"""
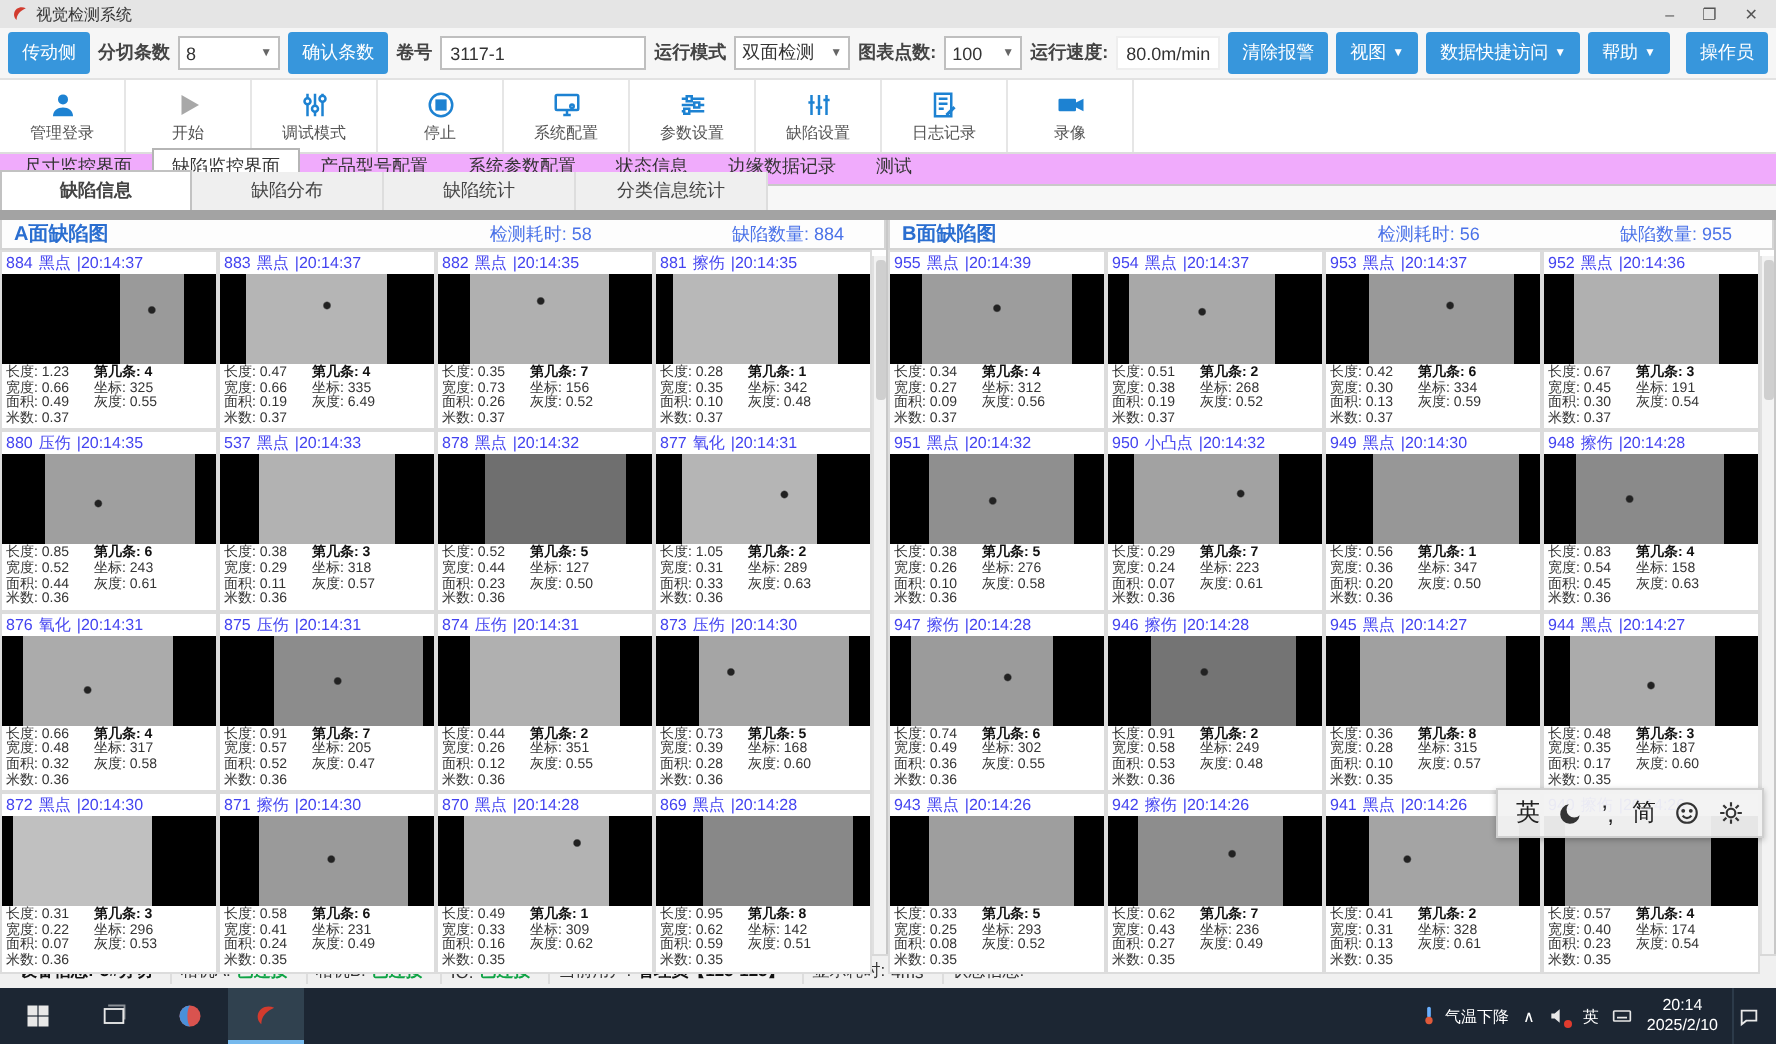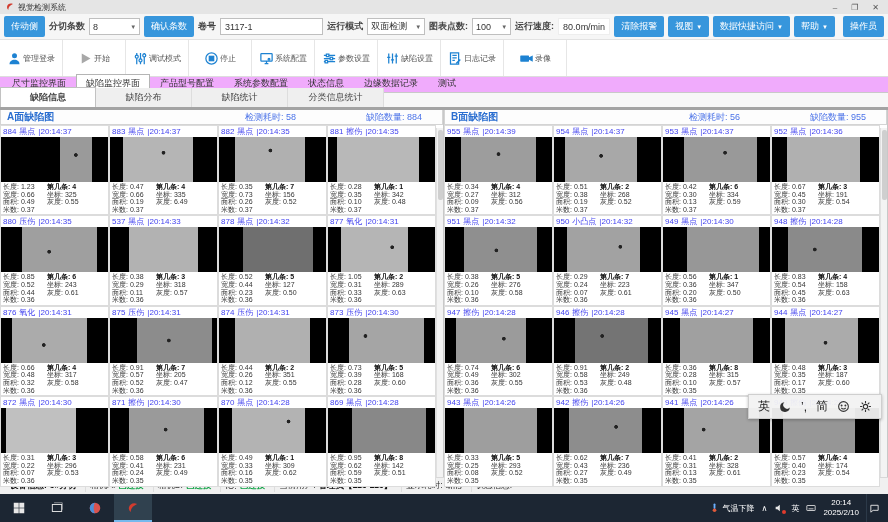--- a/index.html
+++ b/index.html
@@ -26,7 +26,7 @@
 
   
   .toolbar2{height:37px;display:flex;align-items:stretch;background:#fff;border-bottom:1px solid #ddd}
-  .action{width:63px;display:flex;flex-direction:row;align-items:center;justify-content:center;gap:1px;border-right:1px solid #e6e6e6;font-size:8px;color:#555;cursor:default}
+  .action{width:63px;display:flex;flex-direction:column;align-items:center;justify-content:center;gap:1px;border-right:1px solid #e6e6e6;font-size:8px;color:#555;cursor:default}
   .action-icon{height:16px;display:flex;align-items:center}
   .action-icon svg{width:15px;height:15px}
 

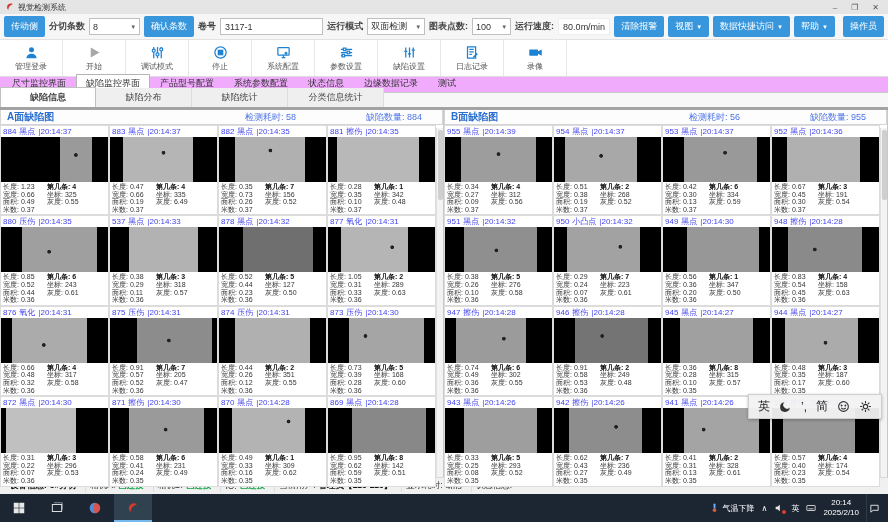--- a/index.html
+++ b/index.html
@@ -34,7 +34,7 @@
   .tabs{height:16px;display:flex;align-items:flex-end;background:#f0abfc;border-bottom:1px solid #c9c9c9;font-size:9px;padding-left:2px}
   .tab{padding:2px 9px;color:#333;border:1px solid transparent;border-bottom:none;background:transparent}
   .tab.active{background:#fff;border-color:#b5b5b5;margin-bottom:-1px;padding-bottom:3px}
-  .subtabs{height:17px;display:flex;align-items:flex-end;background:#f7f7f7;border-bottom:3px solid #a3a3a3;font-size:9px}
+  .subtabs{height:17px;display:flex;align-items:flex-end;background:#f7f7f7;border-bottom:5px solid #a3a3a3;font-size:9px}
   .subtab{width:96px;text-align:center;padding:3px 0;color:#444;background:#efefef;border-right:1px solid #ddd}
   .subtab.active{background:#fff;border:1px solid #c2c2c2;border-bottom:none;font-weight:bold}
"""
"""
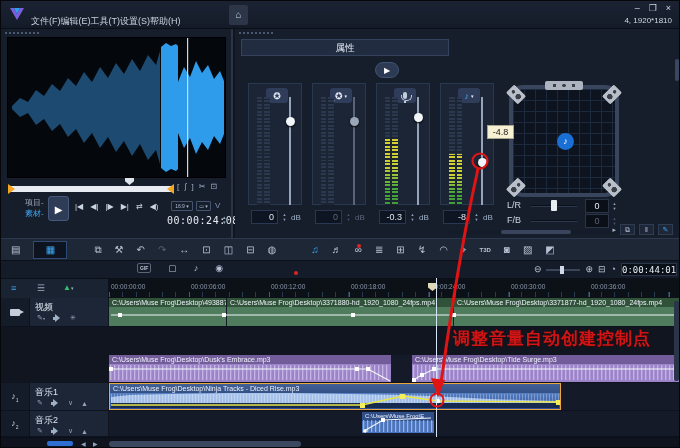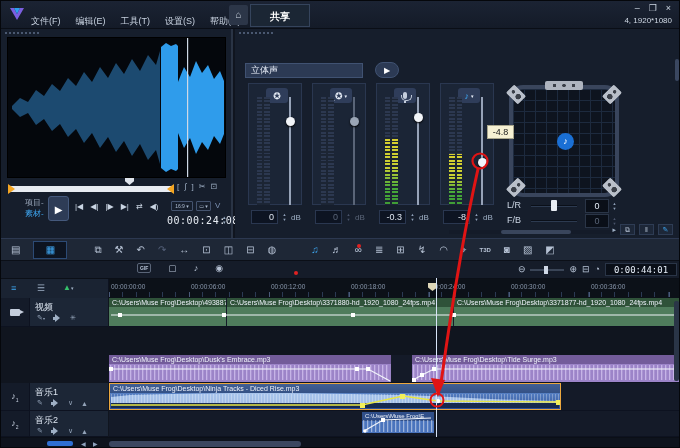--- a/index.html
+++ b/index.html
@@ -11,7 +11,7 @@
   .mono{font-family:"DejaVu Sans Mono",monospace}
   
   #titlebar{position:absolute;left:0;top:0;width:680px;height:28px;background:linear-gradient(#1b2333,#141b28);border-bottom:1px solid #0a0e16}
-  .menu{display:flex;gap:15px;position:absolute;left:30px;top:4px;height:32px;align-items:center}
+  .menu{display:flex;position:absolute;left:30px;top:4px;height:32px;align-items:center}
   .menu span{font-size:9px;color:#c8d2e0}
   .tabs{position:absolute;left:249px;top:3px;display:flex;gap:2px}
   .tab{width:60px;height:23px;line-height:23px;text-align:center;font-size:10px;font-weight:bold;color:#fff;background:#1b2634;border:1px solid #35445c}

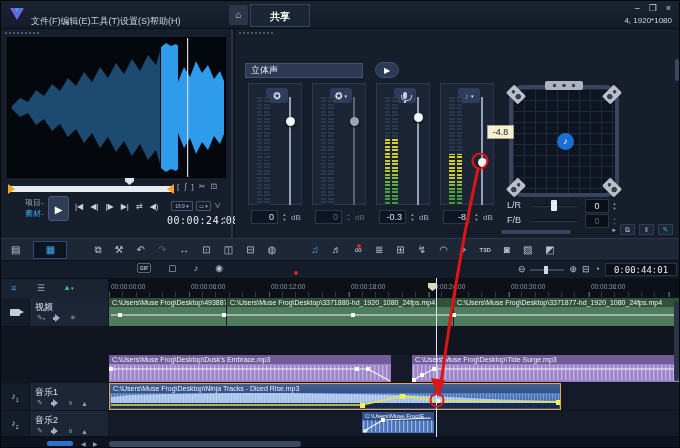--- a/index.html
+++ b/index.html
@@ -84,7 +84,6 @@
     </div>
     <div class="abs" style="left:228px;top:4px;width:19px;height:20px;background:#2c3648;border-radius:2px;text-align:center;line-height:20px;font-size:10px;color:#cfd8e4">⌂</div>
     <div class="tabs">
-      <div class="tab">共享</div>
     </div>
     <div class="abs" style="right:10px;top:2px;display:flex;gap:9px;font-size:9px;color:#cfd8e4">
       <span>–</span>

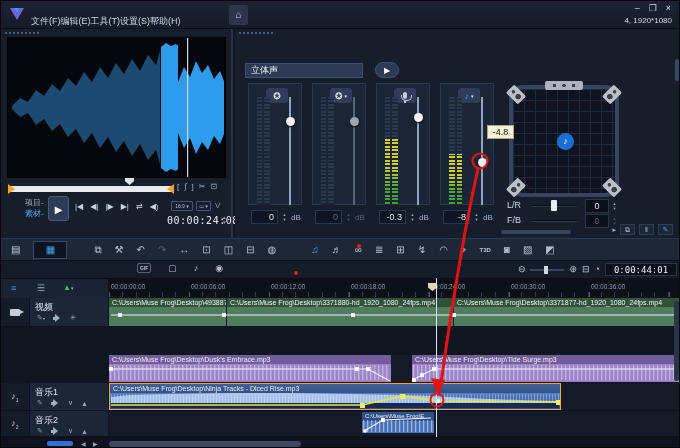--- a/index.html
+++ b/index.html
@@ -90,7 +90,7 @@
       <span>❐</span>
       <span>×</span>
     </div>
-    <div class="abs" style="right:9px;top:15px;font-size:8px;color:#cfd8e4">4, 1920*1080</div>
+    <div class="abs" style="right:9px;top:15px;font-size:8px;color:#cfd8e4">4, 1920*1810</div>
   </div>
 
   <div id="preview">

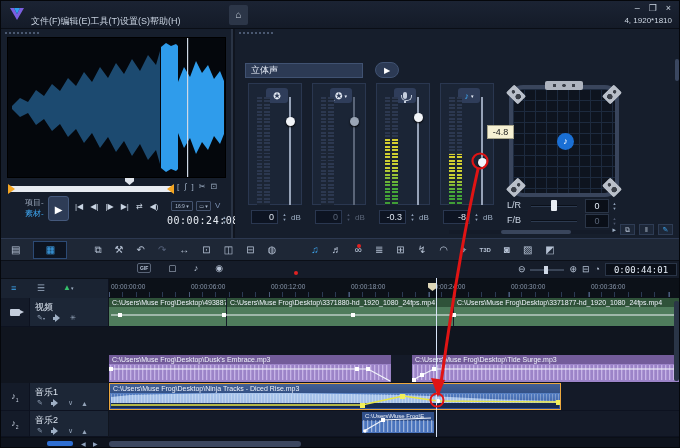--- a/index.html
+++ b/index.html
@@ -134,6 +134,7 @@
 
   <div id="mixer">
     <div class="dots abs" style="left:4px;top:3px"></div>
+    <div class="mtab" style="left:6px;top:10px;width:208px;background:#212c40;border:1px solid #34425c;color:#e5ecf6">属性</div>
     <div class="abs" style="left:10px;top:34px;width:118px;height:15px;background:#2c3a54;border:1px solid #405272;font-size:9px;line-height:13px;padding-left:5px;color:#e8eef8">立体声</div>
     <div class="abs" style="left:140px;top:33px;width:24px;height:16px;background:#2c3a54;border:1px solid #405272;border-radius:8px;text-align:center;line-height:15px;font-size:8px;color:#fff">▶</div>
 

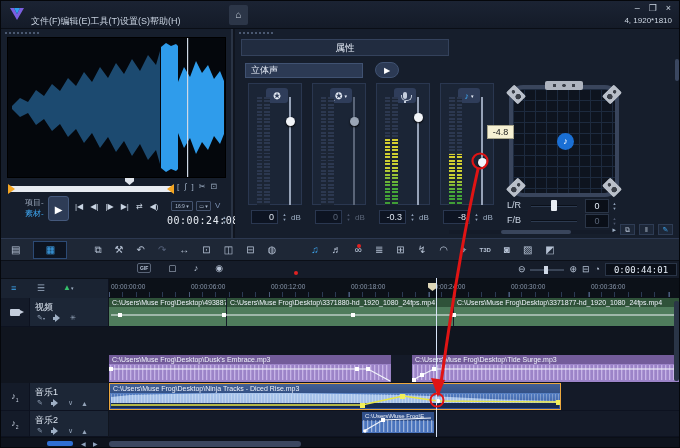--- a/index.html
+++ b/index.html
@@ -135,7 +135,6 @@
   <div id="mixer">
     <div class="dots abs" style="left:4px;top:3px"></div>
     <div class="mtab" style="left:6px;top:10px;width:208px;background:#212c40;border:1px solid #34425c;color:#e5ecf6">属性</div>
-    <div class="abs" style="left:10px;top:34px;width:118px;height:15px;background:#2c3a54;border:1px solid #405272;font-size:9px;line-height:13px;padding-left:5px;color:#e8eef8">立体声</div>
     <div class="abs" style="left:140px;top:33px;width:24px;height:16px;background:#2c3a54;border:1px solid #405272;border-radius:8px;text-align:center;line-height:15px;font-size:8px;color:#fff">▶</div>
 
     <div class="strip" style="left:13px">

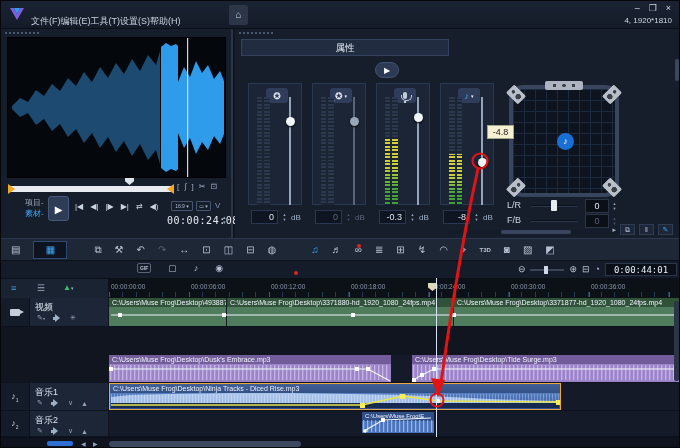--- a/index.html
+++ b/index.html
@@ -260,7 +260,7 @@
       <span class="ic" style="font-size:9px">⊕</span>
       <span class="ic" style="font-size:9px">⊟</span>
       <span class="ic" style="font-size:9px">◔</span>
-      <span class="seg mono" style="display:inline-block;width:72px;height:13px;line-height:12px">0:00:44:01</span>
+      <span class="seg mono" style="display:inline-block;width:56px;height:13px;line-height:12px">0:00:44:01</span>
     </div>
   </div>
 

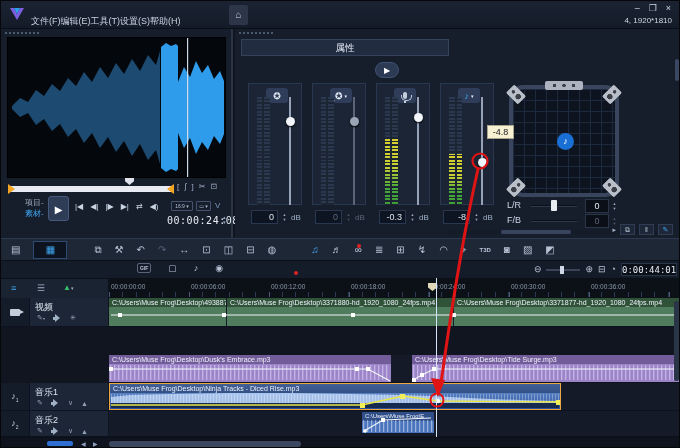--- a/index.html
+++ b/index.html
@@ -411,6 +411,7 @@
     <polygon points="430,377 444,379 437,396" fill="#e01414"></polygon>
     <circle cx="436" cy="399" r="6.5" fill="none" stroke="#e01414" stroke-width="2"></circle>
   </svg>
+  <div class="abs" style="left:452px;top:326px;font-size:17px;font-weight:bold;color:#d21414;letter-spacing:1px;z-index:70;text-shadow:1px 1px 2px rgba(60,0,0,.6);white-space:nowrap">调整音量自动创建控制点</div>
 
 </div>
"""
"""
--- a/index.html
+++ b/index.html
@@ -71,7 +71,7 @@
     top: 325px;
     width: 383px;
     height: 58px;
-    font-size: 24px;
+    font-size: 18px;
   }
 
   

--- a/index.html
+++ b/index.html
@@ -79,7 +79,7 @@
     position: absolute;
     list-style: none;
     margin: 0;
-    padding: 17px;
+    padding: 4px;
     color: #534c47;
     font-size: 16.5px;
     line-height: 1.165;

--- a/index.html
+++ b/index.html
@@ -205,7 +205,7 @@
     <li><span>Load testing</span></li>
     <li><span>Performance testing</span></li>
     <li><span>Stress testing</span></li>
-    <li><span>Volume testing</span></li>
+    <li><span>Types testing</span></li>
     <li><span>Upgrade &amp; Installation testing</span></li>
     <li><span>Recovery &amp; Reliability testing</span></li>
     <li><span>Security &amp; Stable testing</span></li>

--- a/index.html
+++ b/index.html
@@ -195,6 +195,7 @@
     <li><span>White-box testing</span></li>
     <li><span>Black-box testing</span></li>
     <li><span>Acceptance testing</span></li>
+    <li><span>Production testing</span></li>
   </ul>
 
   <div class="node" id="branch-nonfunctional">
"""
From the listing, reproduce every line where the word "default" is present.

EXPECTED ANSWER:
-  .action{width:63px;display:flex;flex-direction:row;align-items:center;justify-content:center;gap:1px;border-right:1px solid #e6e6e6;font-size:8px;color:#555;cursor:default}
+  .action{width:63px;display:flex;flex-direction:column;align-items:center;justify-content:center;gap:1px;border-right:1px solid #e6e6e6;font-size:8px;color:#555;cursor:default}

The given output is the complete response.